▶ Action item
Find "row 15: none" and "Radiant Info Systems" in the records below. Copy the lines holding them and every line between, exactly, and no others.

▶ Task inputs
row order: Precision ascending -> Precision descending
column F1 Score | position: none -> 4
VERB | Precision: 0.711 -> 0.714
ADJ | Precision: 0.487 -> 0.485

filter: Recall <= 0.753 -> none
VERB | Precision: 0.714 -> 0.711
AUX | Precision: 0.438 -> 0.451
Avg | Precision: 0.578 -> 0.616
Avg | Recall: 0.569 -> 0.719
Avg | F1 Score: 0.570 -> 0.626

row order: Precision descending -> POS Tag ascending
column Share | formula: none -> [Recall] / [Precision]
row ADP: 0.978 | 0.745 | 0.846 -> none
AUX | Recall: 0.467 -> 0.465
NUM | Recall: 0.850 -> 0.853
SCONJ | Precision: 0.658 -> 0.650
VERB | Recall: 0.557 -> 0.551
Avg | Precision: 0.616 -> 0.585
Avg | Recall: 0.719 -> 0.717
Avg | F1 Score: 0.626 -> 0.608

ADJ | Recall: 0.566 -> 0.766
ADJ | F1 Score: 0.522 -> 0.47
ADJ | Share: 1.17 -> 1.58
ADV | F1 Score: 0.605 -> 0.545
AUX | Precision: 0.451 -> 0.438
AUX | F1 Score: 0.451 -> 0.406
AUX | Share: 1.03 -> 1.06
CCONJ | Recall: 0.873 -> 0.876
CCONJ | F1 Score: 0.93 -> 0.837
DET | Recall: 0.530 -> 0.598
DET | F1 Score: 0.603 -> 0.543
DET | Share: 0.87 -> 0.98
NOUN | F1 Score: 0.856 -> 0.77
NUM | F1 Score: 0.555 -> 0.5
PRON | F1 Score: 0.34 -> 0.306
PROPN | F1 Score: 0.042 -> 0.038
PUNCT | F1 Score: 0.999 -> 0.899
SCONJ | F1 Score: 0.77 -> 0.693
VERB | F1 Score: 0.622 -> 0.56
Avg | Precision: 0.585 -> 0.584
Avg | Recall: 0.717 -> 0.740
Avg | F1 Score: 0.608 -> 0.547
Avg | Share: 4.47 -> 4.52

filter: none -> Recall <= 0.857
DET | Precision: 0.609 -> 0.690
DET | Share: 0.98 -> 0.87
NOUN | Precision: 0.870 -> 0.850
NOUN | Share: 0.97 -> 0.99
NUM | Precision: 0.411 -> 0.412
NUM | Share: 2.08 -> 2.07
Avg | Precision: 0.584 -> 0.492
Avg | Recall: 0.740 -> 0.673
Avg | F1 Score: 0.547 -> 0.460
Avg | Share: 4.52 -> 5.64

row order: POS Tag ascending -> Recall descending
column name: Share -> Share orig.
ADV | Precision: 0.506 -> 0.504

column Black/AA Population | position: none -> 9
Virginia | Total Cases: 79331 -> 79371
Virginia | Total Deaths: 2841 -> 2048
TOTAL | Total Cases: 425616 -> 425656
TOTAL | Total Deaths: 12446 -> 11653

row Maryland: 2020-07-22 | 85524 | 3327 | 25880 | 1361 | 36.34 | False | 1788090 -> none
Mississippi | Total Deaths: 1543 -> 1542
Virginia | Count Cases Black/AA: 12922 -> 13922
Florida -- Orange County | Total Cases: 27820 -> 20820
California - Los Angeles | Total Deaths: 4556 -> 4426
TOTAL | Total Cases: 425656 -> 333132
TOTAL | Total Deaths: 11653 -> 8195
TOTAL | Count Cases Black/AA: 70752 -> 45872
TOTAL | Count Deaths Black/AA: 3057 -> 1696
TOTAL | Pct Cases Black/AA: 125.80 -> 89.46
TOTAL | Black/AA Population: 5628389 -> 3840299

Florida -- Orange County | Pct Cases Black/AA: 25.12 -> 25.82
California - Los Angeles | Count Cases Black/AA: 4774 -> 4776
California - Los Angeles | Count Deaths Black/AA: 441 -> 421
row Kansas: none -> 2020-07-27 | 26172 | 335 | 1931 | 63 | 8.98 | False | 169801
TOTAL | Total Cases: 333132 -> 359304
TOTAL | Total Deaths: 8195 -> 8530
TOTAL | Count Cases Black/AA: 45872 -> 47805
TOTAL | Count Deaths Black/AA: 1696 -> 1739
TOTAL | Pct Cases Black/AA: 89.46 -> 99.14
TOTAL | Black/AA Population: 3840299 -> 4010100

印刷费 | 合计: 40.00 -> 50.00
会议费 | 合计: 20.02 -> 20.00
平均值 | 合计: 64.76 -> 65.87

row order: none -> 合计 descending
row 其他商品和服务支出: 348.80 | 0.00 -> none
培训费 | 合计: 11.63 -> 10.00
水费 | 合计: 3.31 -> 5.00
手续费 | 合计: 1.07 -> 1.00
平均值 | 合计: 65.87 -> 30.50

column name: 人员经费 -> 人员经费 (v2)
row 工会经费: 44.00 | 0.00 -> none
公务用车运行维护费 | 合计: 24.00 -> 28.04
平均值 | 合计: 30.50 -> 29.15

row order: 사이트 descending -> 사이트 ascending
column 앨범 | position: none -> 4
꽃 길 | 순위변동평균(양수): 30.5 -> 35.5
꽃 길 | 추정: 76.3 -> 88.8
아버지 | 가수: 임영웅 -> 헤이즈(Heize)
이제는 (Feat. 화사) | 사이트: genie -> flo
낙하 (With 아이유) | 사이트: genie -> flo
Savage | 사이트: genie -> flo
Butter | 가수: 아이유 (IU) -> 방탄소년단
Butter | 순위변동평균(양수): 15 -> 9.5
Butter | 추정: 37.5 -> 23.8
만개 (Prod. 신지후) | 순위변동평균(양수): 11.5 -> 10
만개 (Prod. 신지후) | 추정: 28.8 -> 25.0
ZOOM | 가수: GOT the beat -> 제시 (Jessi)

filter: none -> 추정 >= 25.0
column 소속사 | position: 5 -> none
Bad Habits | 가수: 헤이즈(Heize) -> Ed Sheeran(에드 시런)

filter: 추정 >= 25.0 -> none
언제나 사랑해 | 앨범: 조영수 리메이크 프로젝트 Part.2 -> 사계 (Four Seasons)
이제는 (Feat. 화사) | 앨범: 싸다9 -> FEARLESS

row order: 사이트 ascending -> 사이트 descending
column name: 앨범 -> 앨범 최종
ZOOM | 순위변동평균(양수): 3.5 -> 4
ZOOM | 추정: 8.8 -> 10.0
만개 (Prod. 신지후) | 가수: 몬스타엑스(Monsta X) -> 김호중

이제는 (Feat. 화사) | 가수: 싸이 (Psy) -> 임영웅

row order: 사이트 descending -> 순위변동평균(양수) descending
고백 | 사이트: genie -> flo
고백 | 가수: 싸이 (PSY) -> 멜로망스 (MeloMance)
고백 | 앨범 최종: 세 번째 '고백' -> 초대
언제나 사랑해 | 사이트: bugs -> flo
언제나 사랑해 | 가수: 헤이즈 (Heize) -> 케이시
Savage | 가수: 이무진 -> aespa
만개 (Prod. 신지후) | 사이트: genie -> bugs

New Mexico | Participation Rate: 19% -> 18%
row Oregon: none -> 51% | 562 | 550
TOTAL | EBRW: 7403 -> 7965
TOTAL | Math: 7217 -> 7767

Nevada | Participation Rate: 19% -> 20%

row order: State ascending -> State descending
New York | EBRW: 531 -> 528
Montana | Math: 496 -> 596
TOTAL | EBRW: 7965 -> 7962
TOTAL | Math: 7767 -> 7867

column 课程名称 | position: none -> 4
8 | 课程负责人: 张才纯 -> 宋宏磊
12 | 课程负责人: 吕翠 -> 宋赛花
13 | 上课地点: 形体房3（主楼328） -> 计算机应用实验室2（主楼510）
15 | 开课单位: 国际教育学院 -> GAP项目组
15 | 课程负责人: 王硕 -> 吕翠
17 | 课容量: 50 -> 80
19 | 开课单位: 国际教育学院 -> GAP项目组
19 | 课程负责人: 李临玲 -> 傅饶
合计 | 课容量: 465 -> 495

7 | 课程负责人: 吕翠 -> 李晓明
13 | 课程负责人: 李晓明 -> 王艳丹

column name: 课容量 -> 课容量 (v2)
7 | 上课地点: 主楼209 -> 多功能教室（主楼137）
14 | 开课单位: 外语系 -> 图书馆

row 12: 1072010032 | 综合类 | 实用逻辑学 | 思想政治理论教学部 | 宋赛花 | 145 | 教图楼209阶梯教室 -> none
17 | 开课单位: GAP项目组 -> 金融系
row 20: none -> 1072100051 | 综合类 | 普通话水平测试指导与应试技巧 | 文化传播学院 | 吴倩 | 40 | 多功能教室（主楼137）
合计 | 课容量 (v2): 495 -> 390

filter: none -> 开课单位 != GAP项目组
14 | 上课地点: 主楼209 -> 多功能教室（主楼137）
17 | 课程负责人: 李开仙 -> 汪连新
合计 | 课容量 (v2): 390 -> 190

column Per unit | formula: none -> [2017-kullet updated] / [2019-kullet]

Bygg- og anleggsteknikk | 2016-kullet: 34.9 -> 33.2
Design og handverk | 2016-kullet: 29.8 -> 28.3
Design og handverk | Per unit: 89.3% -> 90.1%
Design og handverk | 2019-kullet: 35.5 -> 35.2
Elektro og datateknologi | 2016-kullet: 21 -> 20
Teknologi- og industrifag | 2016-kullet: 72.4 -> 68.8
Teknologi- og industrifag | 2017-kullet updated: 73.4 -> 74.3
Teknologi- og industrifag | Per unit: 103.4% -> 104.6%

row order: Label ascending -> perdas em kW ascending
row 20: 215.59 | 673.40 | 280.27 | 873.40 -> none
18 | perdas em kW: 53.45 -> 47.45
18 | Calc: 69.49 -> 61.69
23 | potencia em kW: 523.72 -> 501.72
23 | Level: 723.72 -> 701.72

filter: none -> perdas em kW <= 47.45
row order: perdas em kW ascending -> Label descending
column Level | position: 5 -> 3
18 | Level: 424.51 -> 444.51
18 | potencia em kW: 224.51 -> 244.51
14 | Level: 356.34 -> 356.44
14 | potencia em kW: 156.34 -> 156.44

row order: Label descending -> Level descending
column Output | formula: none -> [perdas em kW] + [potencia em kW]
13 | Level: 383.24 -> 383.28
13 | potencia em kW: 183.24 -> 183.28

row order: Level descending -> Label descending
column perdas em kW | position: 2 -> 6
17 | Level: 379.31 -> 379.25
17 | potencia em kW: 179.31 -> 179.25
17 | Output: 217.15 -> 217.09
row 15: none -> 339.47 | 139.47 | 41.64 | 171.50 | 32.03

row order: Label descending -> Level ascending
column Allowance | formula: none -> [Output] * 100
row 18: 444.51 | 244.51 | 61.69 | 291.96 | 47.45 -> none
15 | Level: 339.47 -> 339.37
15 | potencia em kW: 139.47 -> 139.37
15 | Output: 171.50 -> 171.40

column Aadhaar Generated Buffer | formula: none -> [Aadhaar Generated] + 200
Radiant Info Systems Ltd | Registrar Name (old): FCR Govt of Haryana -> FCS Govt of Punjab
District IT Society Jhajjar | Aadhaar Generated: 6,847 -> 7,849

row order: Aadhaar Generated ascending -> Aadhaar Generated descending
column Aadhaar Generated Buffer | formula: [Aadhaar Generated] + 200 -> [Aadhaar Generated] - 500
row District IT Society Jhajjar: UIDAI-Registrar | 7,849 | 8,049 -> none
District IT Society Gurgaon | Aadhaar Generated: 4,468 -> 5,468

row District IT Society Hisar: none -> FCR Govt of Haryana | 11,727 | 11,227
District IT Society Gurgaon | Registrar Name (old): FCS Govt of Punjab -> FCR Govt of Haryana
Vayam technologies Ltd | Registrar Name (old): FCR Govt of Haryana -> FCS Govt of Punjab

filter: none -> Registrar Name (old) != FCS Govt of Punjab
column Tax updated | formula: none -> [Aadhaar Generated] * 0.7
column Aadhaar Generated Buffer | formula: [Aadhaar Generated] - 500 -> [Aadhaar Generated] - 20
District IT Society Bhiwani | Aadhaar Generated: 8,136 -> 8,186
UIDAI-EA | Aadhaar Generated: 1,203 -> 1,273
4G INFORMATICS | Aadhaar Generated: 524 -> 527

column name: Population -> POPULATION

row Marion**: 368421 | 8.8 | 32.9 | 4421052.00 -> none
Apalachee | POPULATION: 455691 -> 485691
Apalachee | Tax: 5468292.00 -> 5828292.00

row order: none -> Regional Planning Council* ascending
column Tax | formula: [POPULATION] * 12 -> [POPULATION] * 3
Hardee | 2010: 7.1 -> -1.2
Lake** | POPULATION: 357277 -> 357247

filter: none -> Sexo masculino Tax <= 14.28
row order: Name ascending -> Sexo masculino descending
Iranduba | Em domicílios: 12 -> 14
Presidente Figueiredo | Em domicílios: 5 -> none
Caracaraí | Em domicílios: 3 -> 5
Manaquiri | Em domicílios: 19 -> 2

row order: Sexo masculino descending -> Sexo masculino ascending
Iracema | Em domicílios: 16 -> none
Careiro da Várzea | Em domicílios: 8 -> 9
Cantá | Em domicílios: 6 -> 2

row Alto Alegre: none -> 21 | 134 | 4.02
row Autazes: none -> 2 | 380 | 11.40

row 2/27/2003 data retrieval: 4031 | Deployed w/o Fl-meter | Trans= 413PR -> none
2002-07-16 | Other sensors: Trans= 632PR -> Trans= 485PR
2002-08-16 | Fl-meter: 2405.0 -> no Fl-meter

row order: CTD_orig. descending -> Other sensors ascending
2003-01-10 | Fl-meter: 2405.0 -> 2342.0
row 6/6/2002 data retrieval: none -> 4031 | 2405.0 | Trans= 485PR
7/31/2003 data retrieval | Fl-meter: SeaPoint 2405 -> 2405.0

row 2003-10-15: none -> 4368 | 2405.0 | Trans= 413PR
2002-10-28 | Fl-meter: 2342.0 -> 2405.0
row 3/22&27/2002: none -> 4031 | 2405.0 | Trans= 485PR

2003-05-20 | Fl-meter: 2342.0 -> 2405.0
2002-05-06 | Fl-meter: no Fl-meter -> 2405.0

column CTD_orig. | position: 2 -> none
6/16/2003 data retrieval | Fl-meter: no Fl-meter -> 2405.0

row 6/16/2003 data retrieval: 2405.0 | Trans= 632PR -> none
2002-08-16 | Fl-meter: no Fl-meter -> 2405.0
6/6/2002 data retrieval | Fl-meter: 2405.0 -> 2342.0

▶ Exercise solution
row 15: none -> 339.47 | 139.47 | 41.64 | 171.50 | 32.03

row order: Label descending -> Level ascending
column Allowance | formula: none -> [Output] * 100
row 18: 444.51 | 244.51 | 61.69 | 291.96 | 47.45 -> none
15 | Level: 339.47 -> 339.37
15 | potencia em kW: 139.47 -> 139.37
15 | Output: 171.50 -> 171.40

column Aadhaar Generated Buffer | formula: none -> [Aadhaar Generated] + 200
Radiant Info Systems Ltd | Registrar Name (old): FCR Govt of Haryana -> FCS Govt of Punjab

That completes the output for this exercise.